Data excerpts —
----------------------------------------
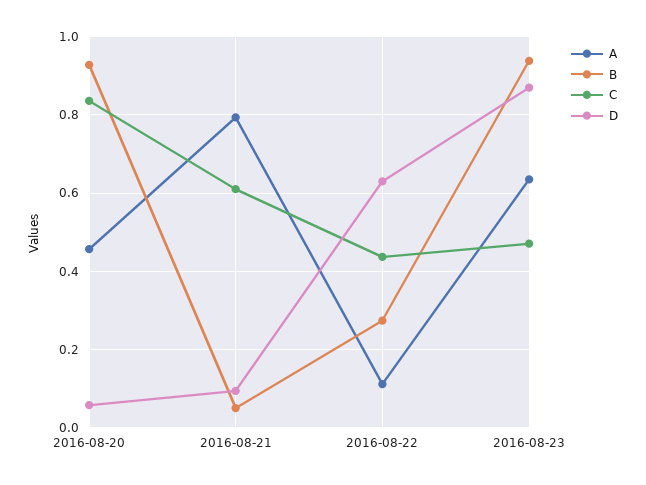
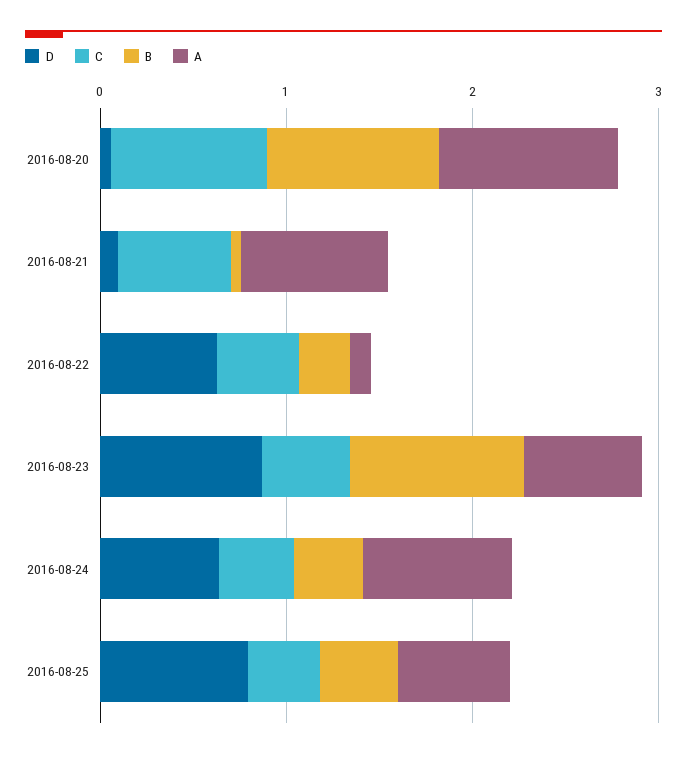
A, 2016-08-20: 0.46 -> 1
D, 2016-08-24: none -> 0.6
C, 2016-08-24: none -> 0.4
B, 2016-08-24: none -> 0.4
A, 2016-08-24: none -> 0.8
D, 2016-08-25: none -> 0.8
C, 2016-08-25: none -> 0.4
B, 2016-08-25: none -> 0.4
A, 2016-08-25: none -> 0.6

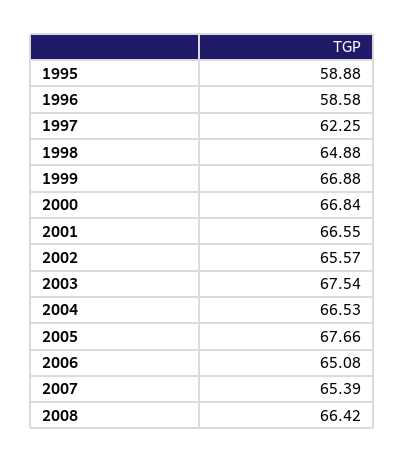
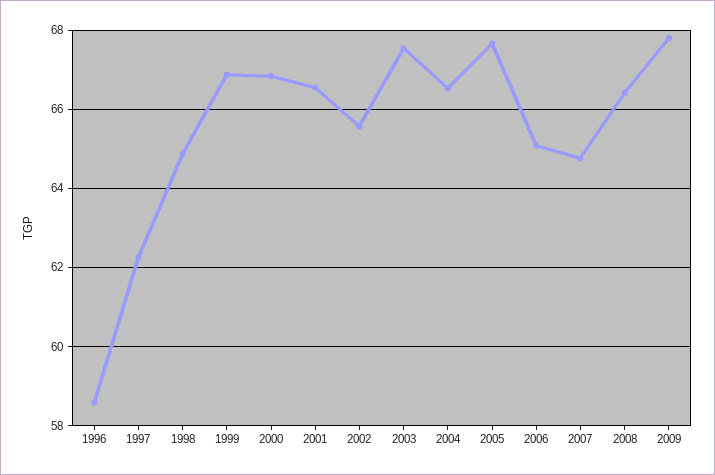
1995: 58.88 -> none
2007: 65.39 -> 64.8
2009: none -> 67.8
----------------------------------------
The string "none" may appear on lines of the data above; give the number of those lines and nothing more.

ANSWER TO THIS PROBLEM — 10